# How big of a common DWC contaier do I need to grow 4each stativa dom regular plants?



## DonJones (Jan 13, 2010)

I have 4 each stativa dominate cloned plants, MTF, that are outgrowing their current perlite filled pots.

I want to grow them in a single shared DWC container rather than individual buckets, but I don't know how big an area I need for them.  I grew the mother in a 3 gallon pot of Black Gold and it got approximately 2' wide by 4' above the BG.  If I remember right they pretty much covered about an 4'x 4' areawith open areas where the plants were circular and the floor spoace was square.

I usually veg to at least 2.5' to 3' tall.

I need to know how large of a area the common container/reservoir needs to be to allow them room to grow.

Does my reservoir/bed need to be that big?  Also, can the plants/pots sit close to the outside corners of the container/reservoir or do the roots need plenty of room all the way around them?   If so, about how much room do I need between the centers of the plants and between the walls of the reservoir and the centers of the plants?

Also, when I get ready to move them into the flower room. can I just drain the reservoir, quickly move the reservoir/container into the other room and refill it with solution?

How much air space do I need between the top of the full reservoir and the lid?  I will probably use pots that hang approximately 4" to 5" through the lid. 

Thanks for any help you can give me.

Great smoking.


----------



## DonJones (Jan 14, 2010)

Since I posted the question, I thought of some thing, I have several 48quart or larger plastic clad foam coolers lying around.  Would one of them handle 4 full grown plants or should I plan on using 2 of them?  

That would give 3 gallons per plant, which I realize would require frequent feedings as they near maturity -- probably at least every other day if not every day.

Also, how do I figure the size of air discs needed for a 12 gallon reservoir with probably at the most 10 gallons of nutrients?  I'm thinking air discs instead of air stones because I have read that they are more effective at oxygenating the solution.

Thank you.

Great smoking.


----------



## RUDEBWOY (Jan 14, 2010)

hey don.... i'm running DWC  and i use 27 gal. black storage containers with 5 4" pots in each container 1 in each corner and 1 in the center .. i have had plants up to 5' tall in the containers with no problem ...I put my holes about 2" from the sides of the container and it seems to work just fine (the roots are gonna go straight down for water no matter what)... I only put about 5 gal. of water and nutes in my resivours at a time this way i'm not flushing my system to often i just wait til there is about 1/2" of water left and then i just mix up a new batch and pour it right in ... The most important thing you want is a big enough air pump to make your solution look like its got a rolling boil to it ... I actually use a submersable pond pump that i have shooting straight up causing the water to splash back into the resivour and also the pump i'm using has an air inlet that i have running to the lid of each tub ... Hope this helps ya out a lil ...Good Luck...


EZ&SAFE


----------



## DonJones (Jan 14, 2010)

RUDEBWOY,

So do you think I could grow 4 plants satisfactorily in the 48 Quart (12 gallon) cooler?
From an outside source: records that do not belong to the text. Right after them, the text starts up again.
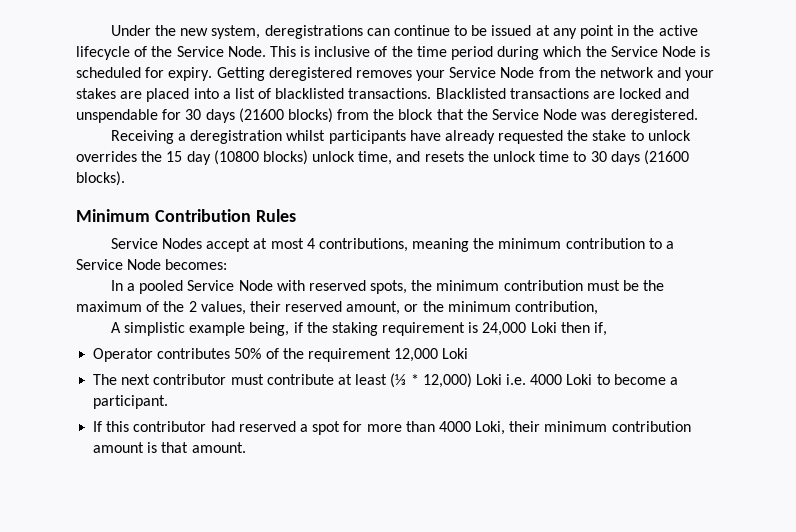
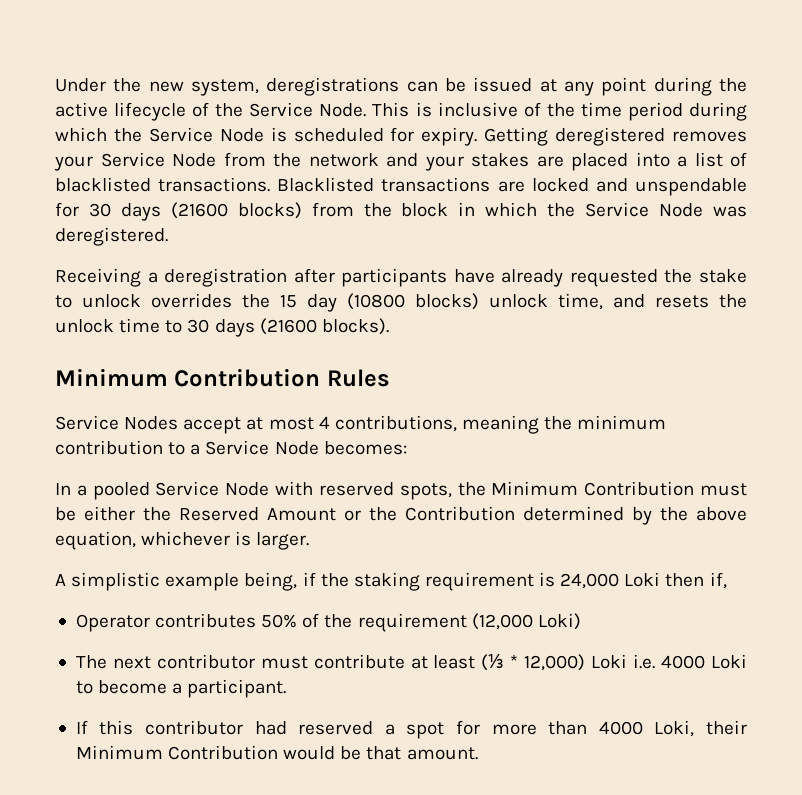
[393,25,468,36] continue to -> (438, 86) none
[617,25,630,36] in -> [653,77,712,96] during
[436,109,464,120] that -> [458,202,538,217] in which
[286,130,326,141] whilst -> [293,268,335,283] after
[436,280,665,291] [76,301,599,315] minimum contribution must be the maximum of the 2 values, their reserved amount, or the minimum contribution, -> [491,481,748,496] [55,506,747,525] [55,531,310,550] Minimum Contribution must be either the Reserved Amount or the Contribution determined by the above equation, whichever is larger.
[394,348,469,362] 12,000 Loki -> [471,613,581,630] (12,000 Loki)
[544,421,691,432] [93,442,158,453] minimum contribution amount is -> [75,745,362,760] Minimum Contribution would be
I was just informed that all of sudden, the kids wanted the 12 gallon ones back so I've got 10 gallon ones with interior measurements of 11" W x 17"L x13" D.
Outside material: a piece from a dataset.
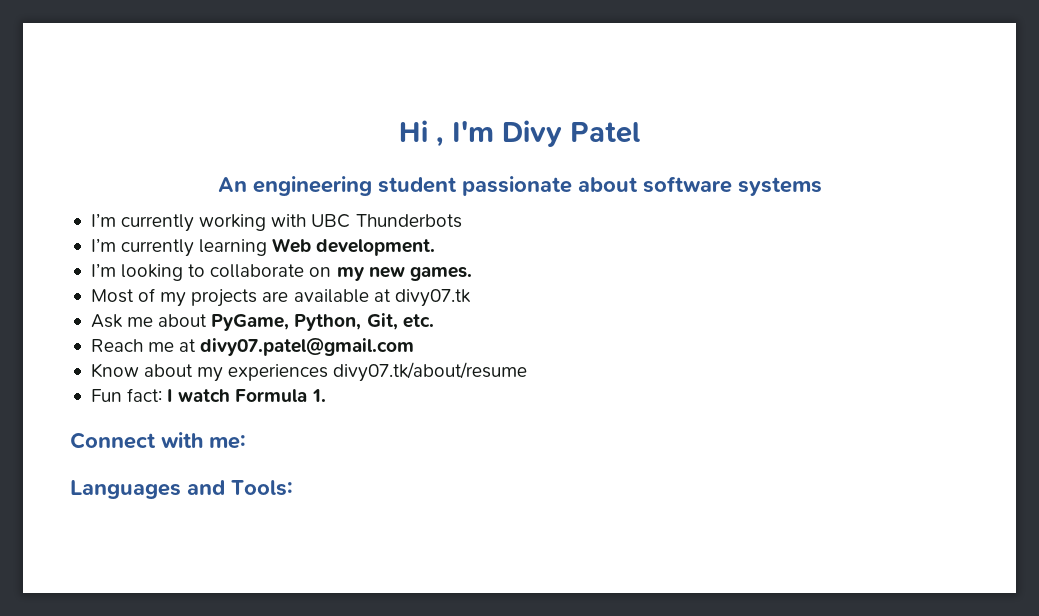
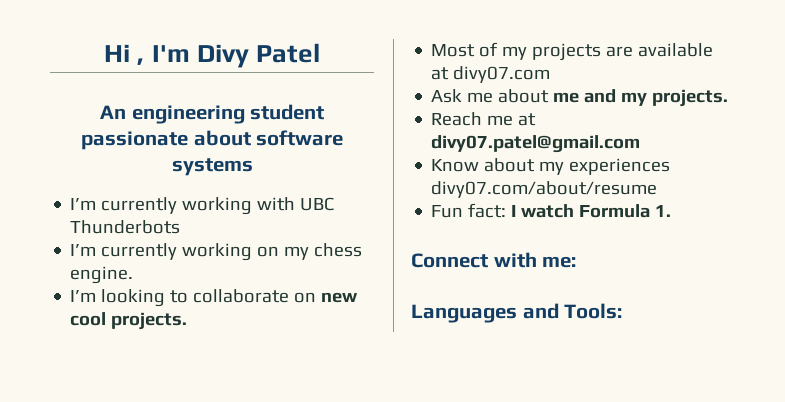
[199,238,436,256] learning Web development. -> [182,243,363,261] [70,266,134,284] working on my chess engine.
[336,266,472,281] my new games. -> [321,292,359,303] [70,312,188,330] new cool projects.
[394,289,471,307] divy07.tk -> [453,66,551,83] divy07.com
[211,313,434,331] PyGame, Python, Git, etc. -> [553,89,729,107] me and my projects.
[333,362,528,382] divy07.tk/about/resume -> [431,181,658,198] divy07.com/about/resume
How many full sized plants do you think I could practically grow in one of those?

I have several of them lying around and the thermocouples have went out in them so I'll never use them, plus they are very well insulated so they should NOT have a problem with reservoir temperatures.
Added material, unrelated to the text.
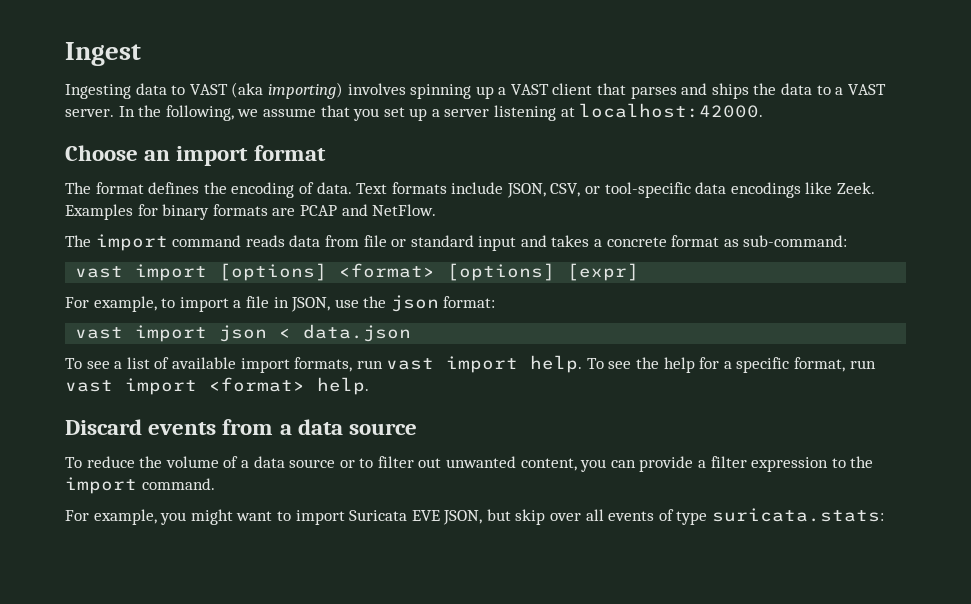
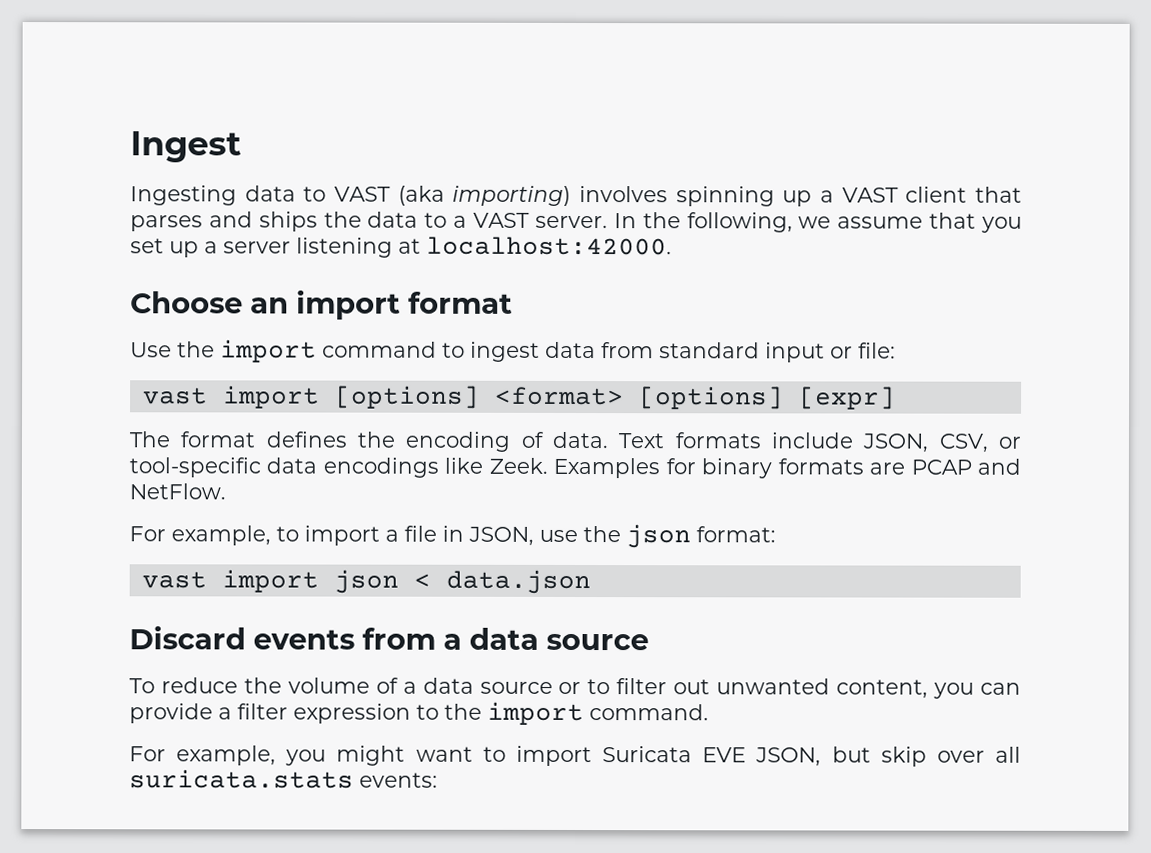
(326, 153) none -> [130,339,896,363] [142,385,896,410] // Use the import command to ingest data from standard input or file: // vast import [options] <format> [options] [expr]
[65,234,848,251] [75,263,640,281] // The import command reads data from file or standard input and takes a concrete format as sub-command: // vast import [options] <format> [options] [expr] -> (226, 491) none
[65,355,876,373] [65,377,369,395] // To see a list of available import formats, run vast import help. To see the help for a specific format, run vast import <format> help. -> (591, 582) none
[608,508,885,525] events of type suricata.stats: -> [129,769,438,789] suricata.stats events:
Thanks for your assistance.

I'll try to get some pictures up today after I get rid of the ice in the bottom of them.  (The lids are made where water slowly drains down into the cooler and since it was below freezing of rover 3 weeks, it froze solid about 2" to 3" deep.)

Great smoking.


----------



## DonJones (Jan 14, 2010)

Here is a picture of one of the coolers I have available.  Since i go tthe ice out, I remeasured it and the inside dimensions are 11 &7/8"W x17.5"L x 13"D.

I need to clean them up first and remove any metal parts that I find that would contact. the solution.

also, would you recommend using the original thick lid for a deck to hang the posts from on make one out of wood or something like that?

Great smoking.


----------



## RUDEBWOY (Jan 14, 2010)

i wouldn't use the coolers for flowering ... I use the coolers for veg. and then i transfer into plastic storage totes for my flowering ... the coolers that i use for veg . i just cut a piece of wood to use for the top and cut my holes in them ... you can buy black plastic 27 gallon totes at homedepot for around $12 each ... you can see more of what i'm talking about in my grow...hxxp://www.marijuanapassion.com/forum/showthread.php?t=49793    change the xx to tt .... & i applogize i just noticed you posted in my journal/..

EZ&SAFE


----------



## The Hemp Goddess (Jan 15, 2010)

I would never put more than 1 sat dominant plant in a container--especially a small one like that cooler.  Sativas can and will get huge.  Most of the sat dominant strains that I have grown want about 4 sq ft or more each.  And they can each drink up more than a gal a day in hydro.


----------



## DonJones (Jan 15, 2010)

Why not for flowering but okay for veg?

If I used one of them to start the vegging, how hard would it be to change them out into separate containers when I switch them to flower, i.e. if they are in 6" net pots arranged in a zig zag pattern, would the roots get tangled up too much to separate them into individual buckets or larger tote type beds?    

Thanks.

Great smoking.


----------



## DonJones (Jan 15, 2010)

RUDEBWOY,

I just rechecked your grow.  *It's looking great!*  I missed that the containers in the flower room were totes instead of coolers.

Here are some of my questions from last week on the grow page that got overlooked so you don't need to answer them twice.

What kind of "coolers" and what sizes are you using for veg?

Are you using DWC or pumping the drip solution from the bottoms of the coolers, dripping it onto the pots and letting it drain back into the coolers?

Do you have any DIY type info on the pumping system and so on that your using? If not, do you know where I can find some?

What variety/strain are your plants, how many do you flower/tote and how big  across do they get?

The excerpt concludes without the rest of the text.